= Beginning of Section =

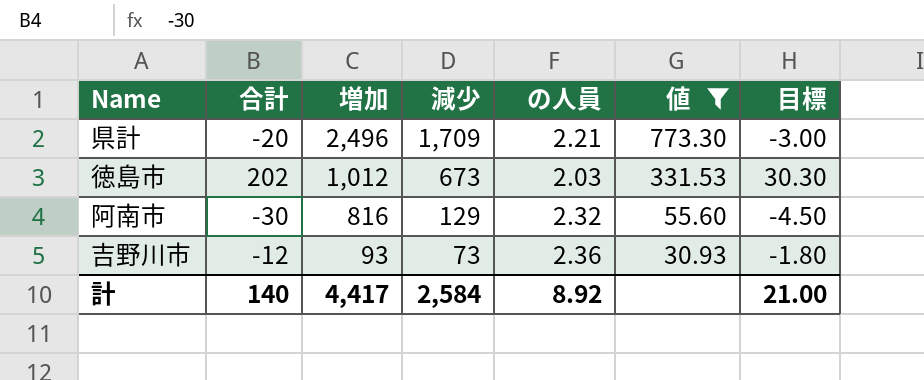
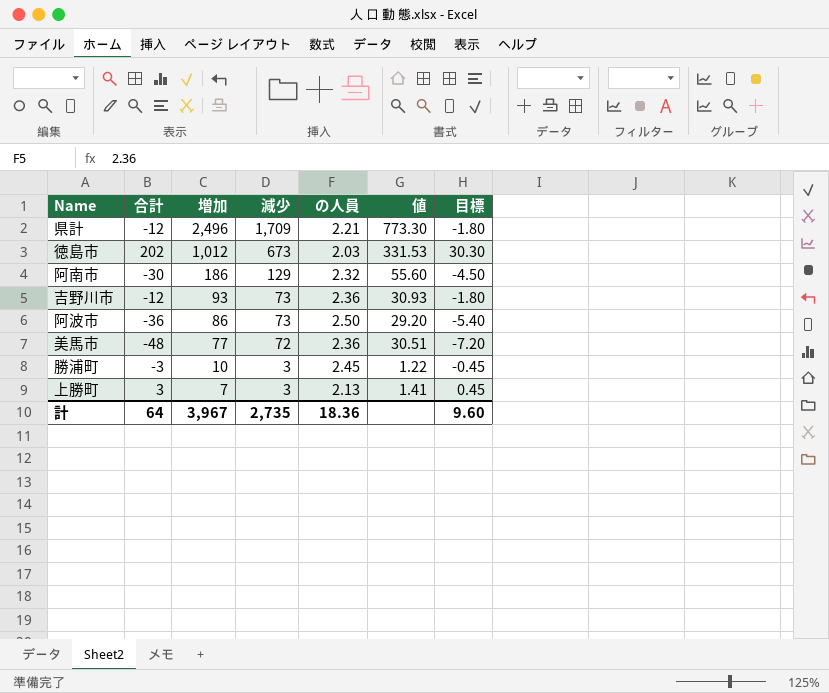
filter: 値 >= 30.93 -> none
県計 | 合計: -20 -> -12
県計 | 目標: -3.00 -> -1.80
阿南市 | 増加: 816 -> 186
計 | 合計: 140 -> 64
計 | 増加: 4,417 -> 3,967
計 | 減少: 2,584 -> 2,735
計 | の人員: 8.92 -> 18.36
計 | 目標: 21.00 -> 9.60

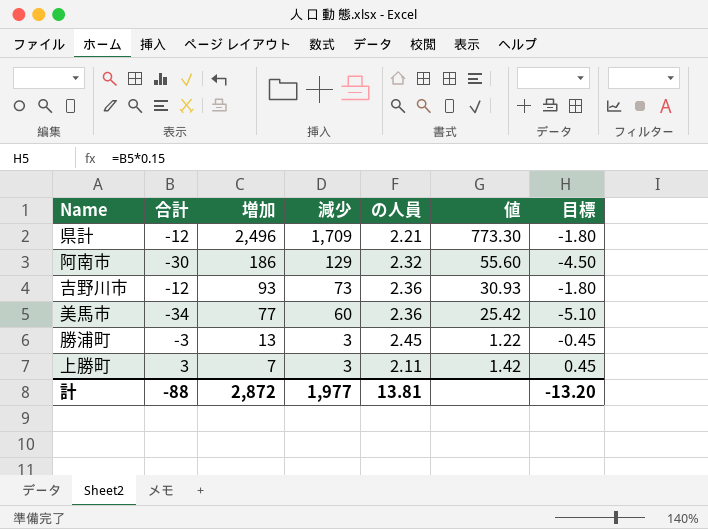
row 徳島市: 202 | 1,012 | 673 | 2.03 | 331.53 | 30.30 -> none
row 阿波市: -36 | 86 | 73 | 2.50 | 29.20 | -5.40 -> none
美馬市 | 合計: -48 -> -34
美馬市 | 減少: 72 -> 60
美馬市 | 値: 30.51 -> 25.42
美馬市 | 目標: -7.20 -> -5.10
勝浦町 | 増加: 10 -> 13
上勝町 | の人員: 2.13 -> 2.11
上勝町 | 値: 1.41 -> 1.42
計 | 合計: 64 -> -88
計 | 増加: 3,967 -> 2,872
計 | 減少: 2,735 -> 1,977
計 | の人員: 18.36 -> 13.81
計 | 目標: 9.60 -> -13.20

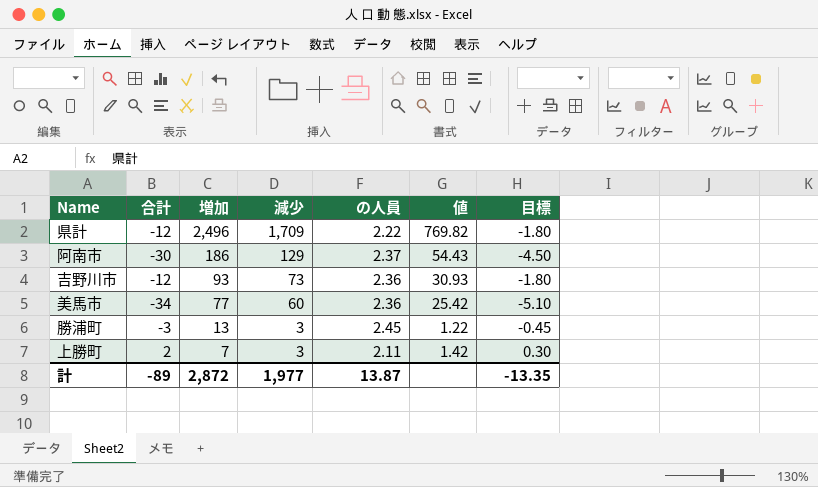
県計 | の人員: 2.21 -> 2.22
県計 | 値: 773.30 -> 769.82
阿南市 | の人員: 2.32 -> 2.37
阿南市 | 値: 55.60 -> 54.43
上勝町 | 合計: 3 -> 2
上勝町 | 目標: 0.45 -> 0.30
計 | 合計: -88 -> -89
計 | の人員: 13.81 -> 13.87
計 | 目標: -13.20 -> -13.35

= End of Section =

### Task requirements
In the records above, find the line with "計 | 合計: 140 -> 64" and the line with "上勝町 | 値: 1.41 -> 1.42"; please transcribe exactly those two lines and all lines between them, omitting any picture.

### Response to the task
計 | 合計: 140 -> 64
計 | 増加: 4,417 -> 3,967
計 | 減少: 2,584 -> 2,735
計 | の人員: 8.92 -> 18.36
計 | 目標: 21.00 -> 9.60

row 徳島市: 202 | 1,012 | 673 | 2.03 | 331.53 | 30.30 -> none
row 阿波市: -36 | 86 | 73 | 2.50 | 29.20 | -5.40 -> none
美馬市 | 合計: -48 -> -34
美馬市 | 減少: 72 -> 60
美馬市 | 値: 30.51 -> 25.42
美馬市 | 目標: -7.20 -> -5.10
勝浦町 | 増加: 10 -> 13
上勝町 | の人員: 2.13 -> 2.11
上勝町 | 値: 1.41 -> 1.42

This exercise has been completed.